Exercise:
Read the material below. Count the lines containing "Used" and give that count alone.

Data section:
------------------------------------------------------------------------

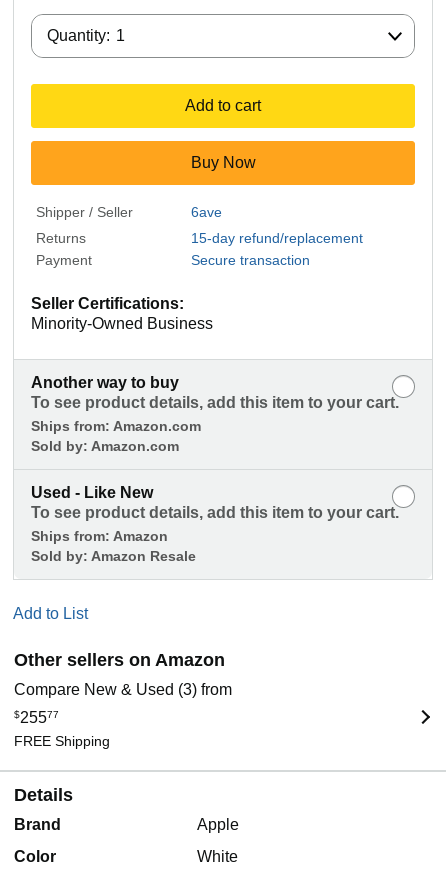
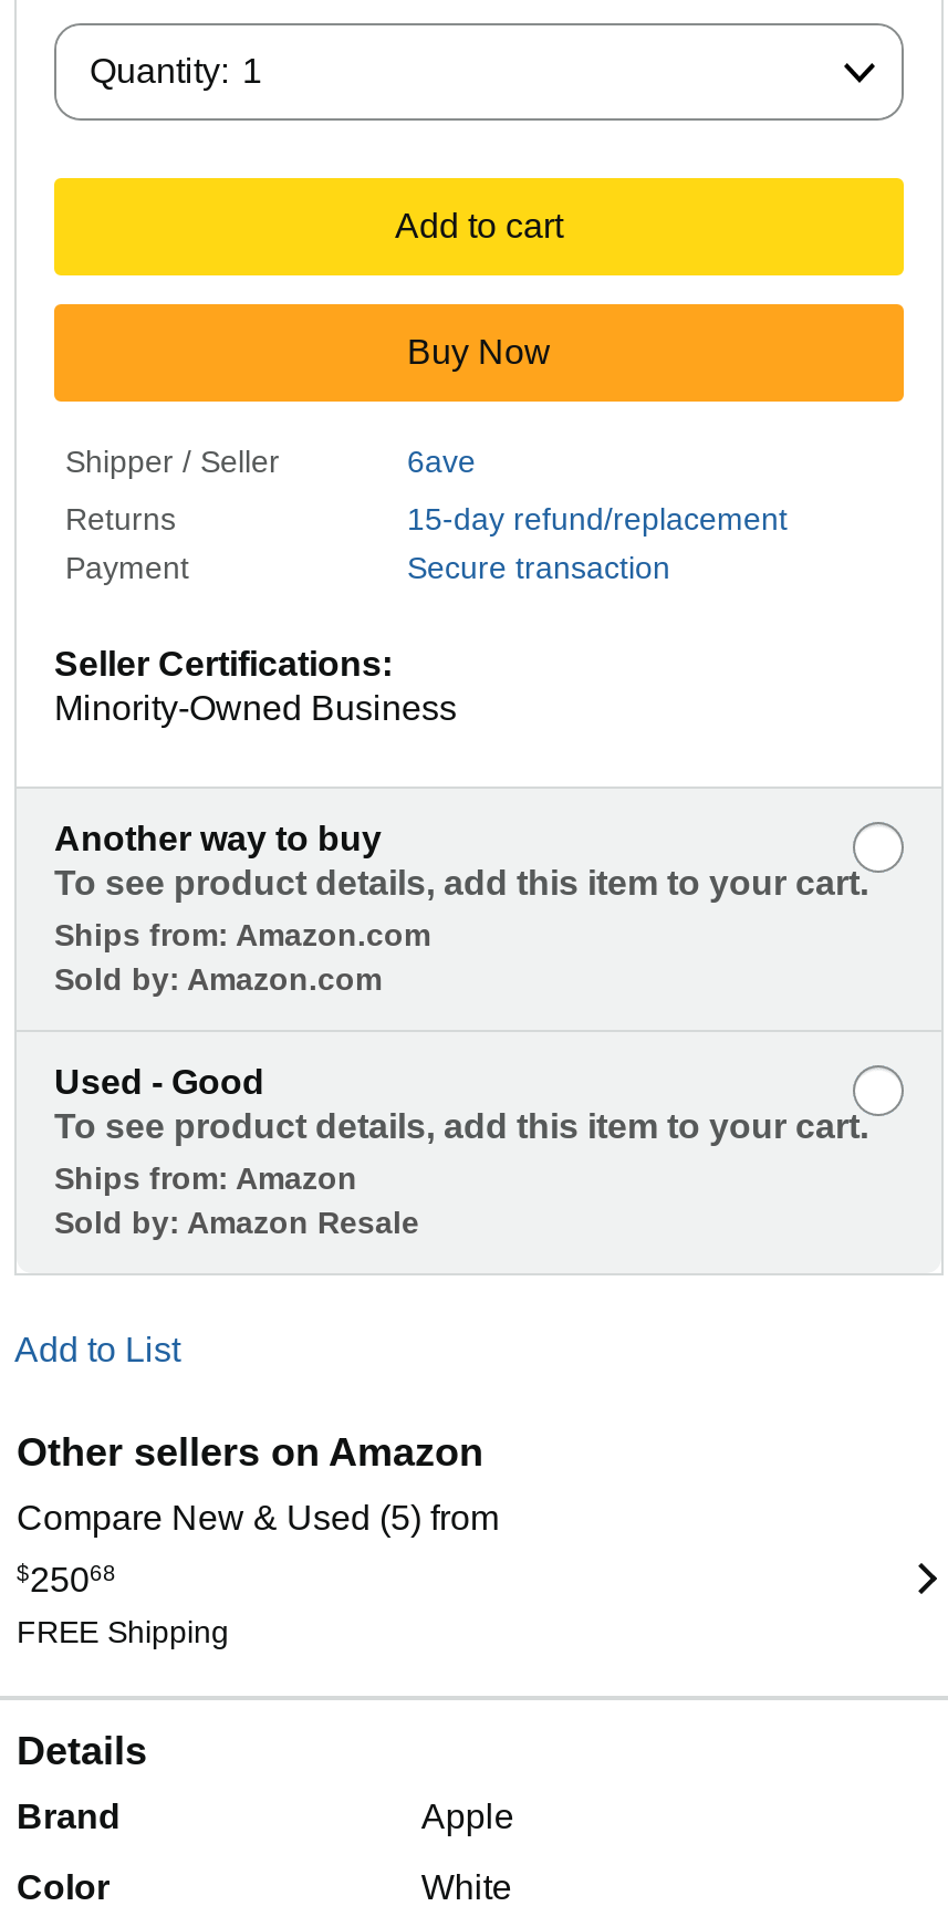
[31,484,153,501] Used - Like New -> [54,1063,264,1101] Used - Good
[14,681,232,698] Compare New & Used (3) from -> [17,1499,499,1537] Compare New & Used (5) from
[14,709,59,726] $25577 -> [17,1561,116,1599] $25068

------------------------------------------------------------------------

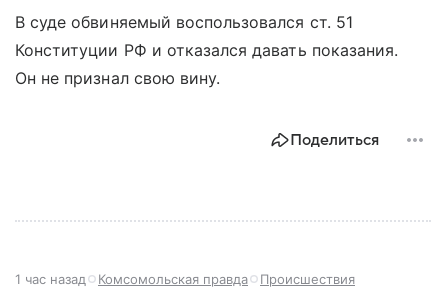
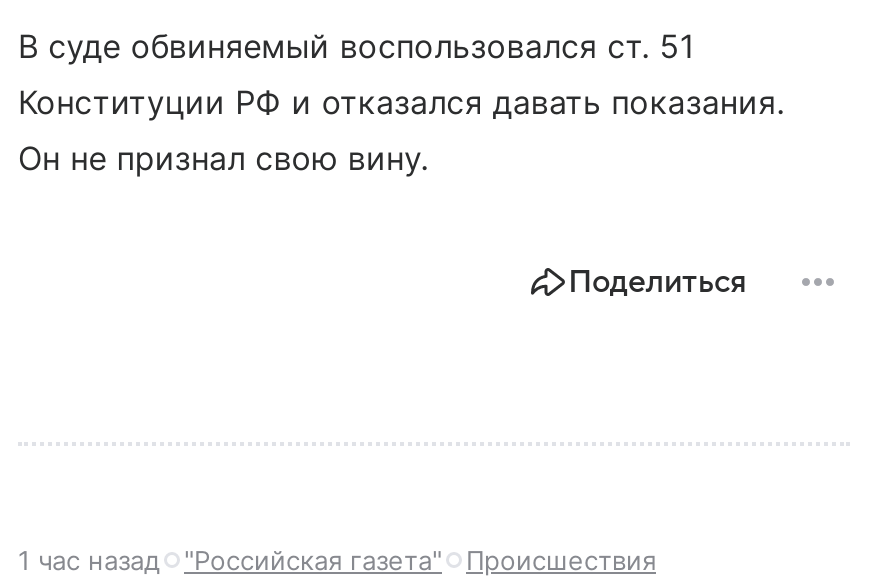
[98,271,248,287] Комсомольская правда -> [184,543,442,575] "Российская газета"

------------------------------------------------------------------------

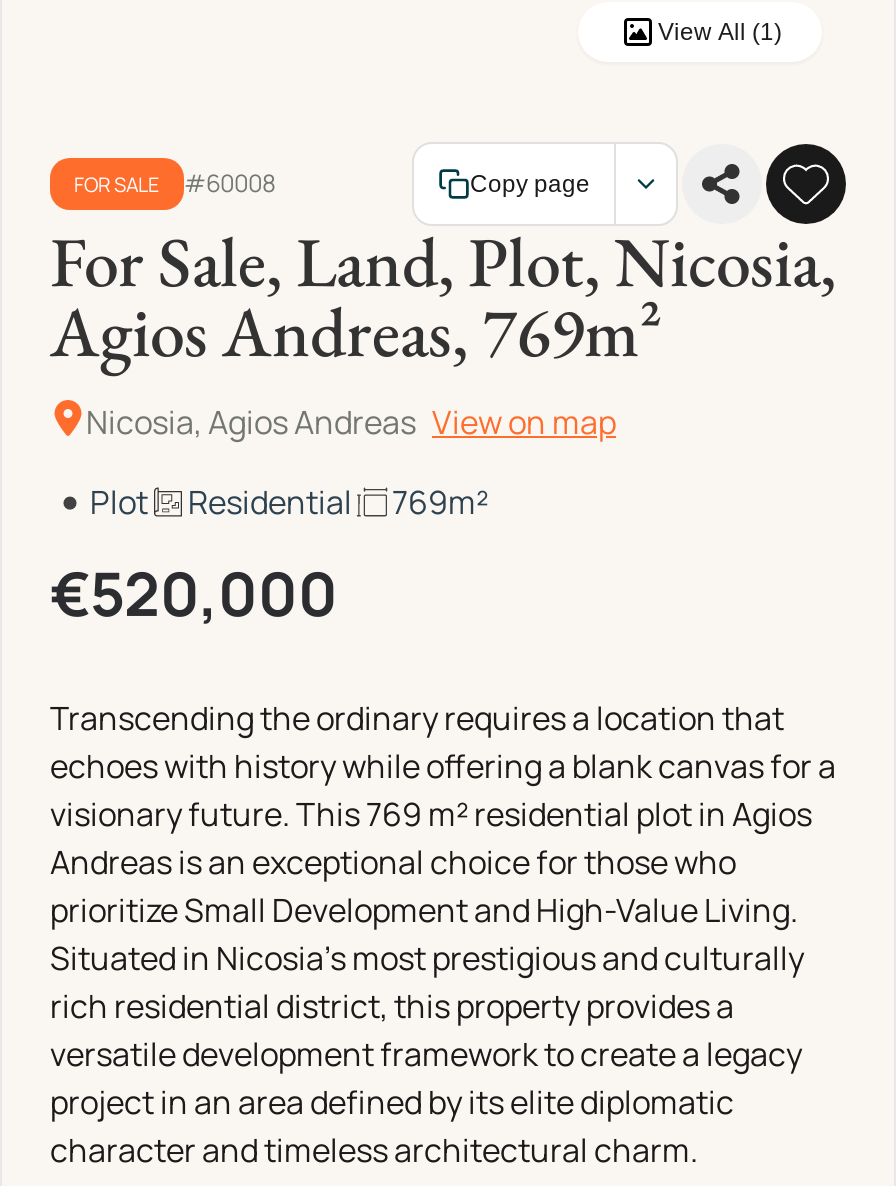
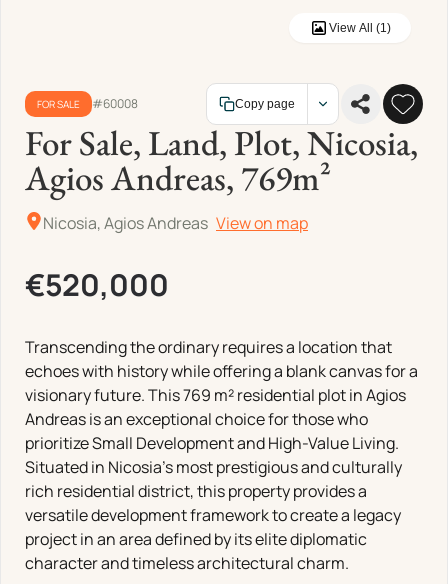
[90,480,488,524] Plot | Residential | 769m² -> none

------------------------------------------------------------------------

Expected answer:
2